The major disadvantage can be seen in the lengthy sale cycle for the timeshares (Gose, 2003). It might take a long time until all room/weeks are sold completely, considering that several of those room/weeks will have a lower demand. The latter might be explained by the preferences for specific seasons of vacations. In that regard, it might take a long time until the conversion will be completed. During such period many consumers might “rescind their decision to buy… [or] default on developer-provided financing” (Gose, 2003).
Thus, it can be stated that the provided options of improvement can be integrated into the plan of conversion, with the exception of changing the online reservation system of the Drechsler Hotel into a marketing and promotional tool for the timeshare and accordingly into an agency for sales.
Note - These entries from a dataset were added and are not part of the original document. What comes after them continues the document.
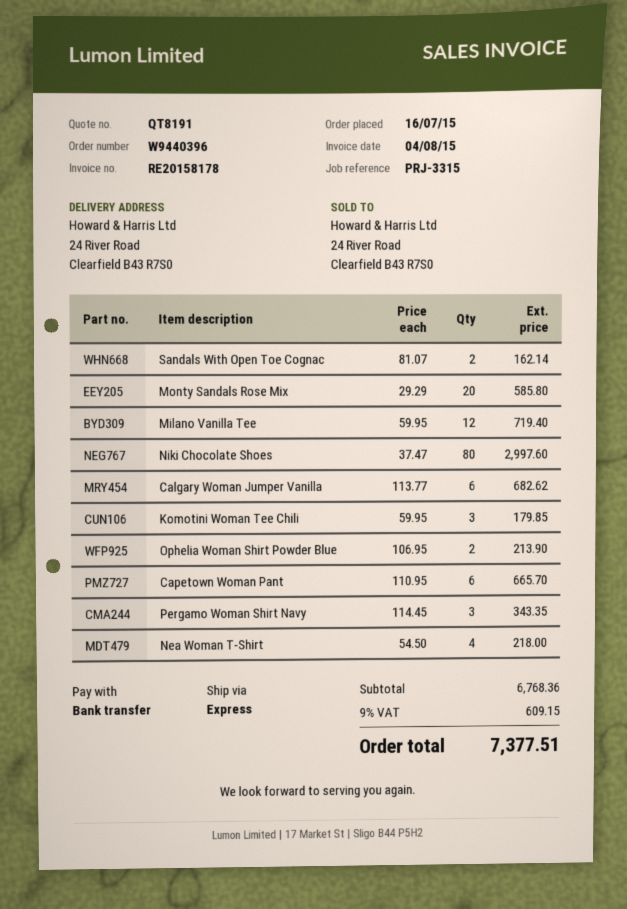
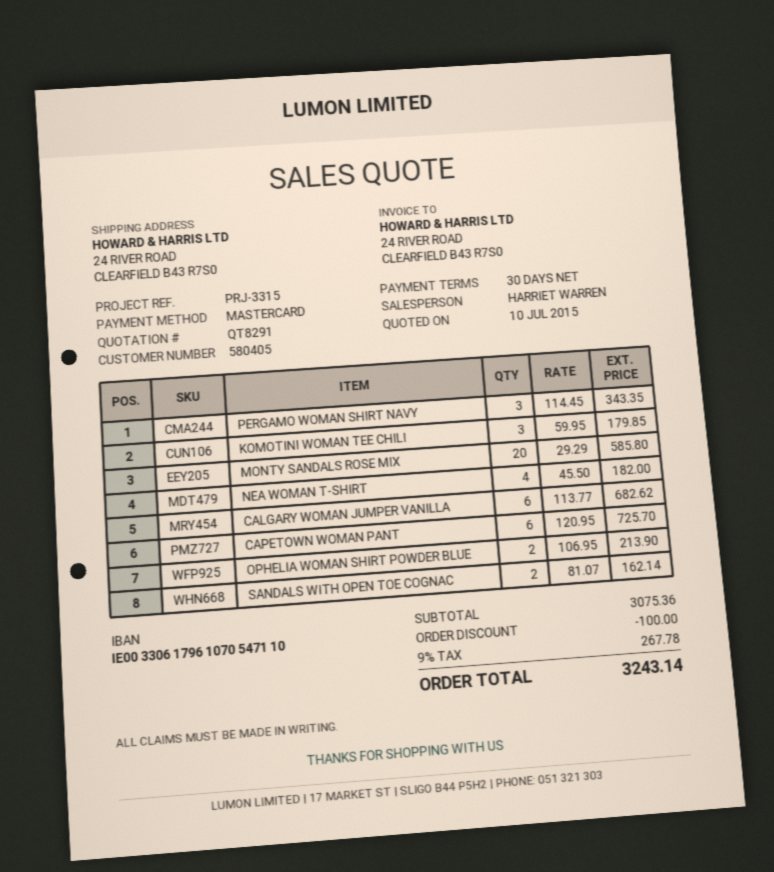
quote number: QT8191 -> QT8291
payment method: bank transfer -> Mastercard
Milano Vanilla Tee: 12 x 59.95 = 719.40 -> none
Niki Chocolate Shoes: 80 x 37.47 = 2997.60 -> none
Capetown Woman Pant: 6 x 110.95 = 665.70 -> 6 x 120.95 = 725.70
Nea Woman T-Shirt: 4 x 54.50 = 218.00 -> 4 x 45.50 = 182.00
subtotal: 6768.36 -> 3075.36
discount: none -> 100.00
tax: 9% = 609.15 -> 9% = 267.78
total: 7377.51 -> 3243.14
In that regard, the name of the hotel might be changed to represent the new direction of the business. The proposed name will be the Drechsler Owners Club, which reflects the new connection of the customers to the business as owners.
It can be concluded that the proposed improvements for the Drechsler Hotel might address the problem of the company’s small revenues. Despite that the indicators of the company fall within the industry’s average and are on par with those of the competitors, the small number of rooms and the high costs make the company uncompetitive among other companies. The proposed improvements will enable the company to increase their revenues, addressing their main concerns.
Gose, J. (2003). Capitalizing on Timeshares. National Real Estate Investor. Web.
Guilding, C. (2002). Financial management for hospitality decision makers. Amsterdam ; Boston: Elsevier Butterworth-Heinemann.
m-Travel. (2009). Increasing RevPar without sacrificing margins or brand value. m-Travel. Web.
Russell, R. V., & Jamieson, L. M. (2008). Leisure program planning and delivery. Champaign, IL: Human Kinetics.
STR. (2010). STR reports first-quarter results for 2010. Hospitality NET. Web.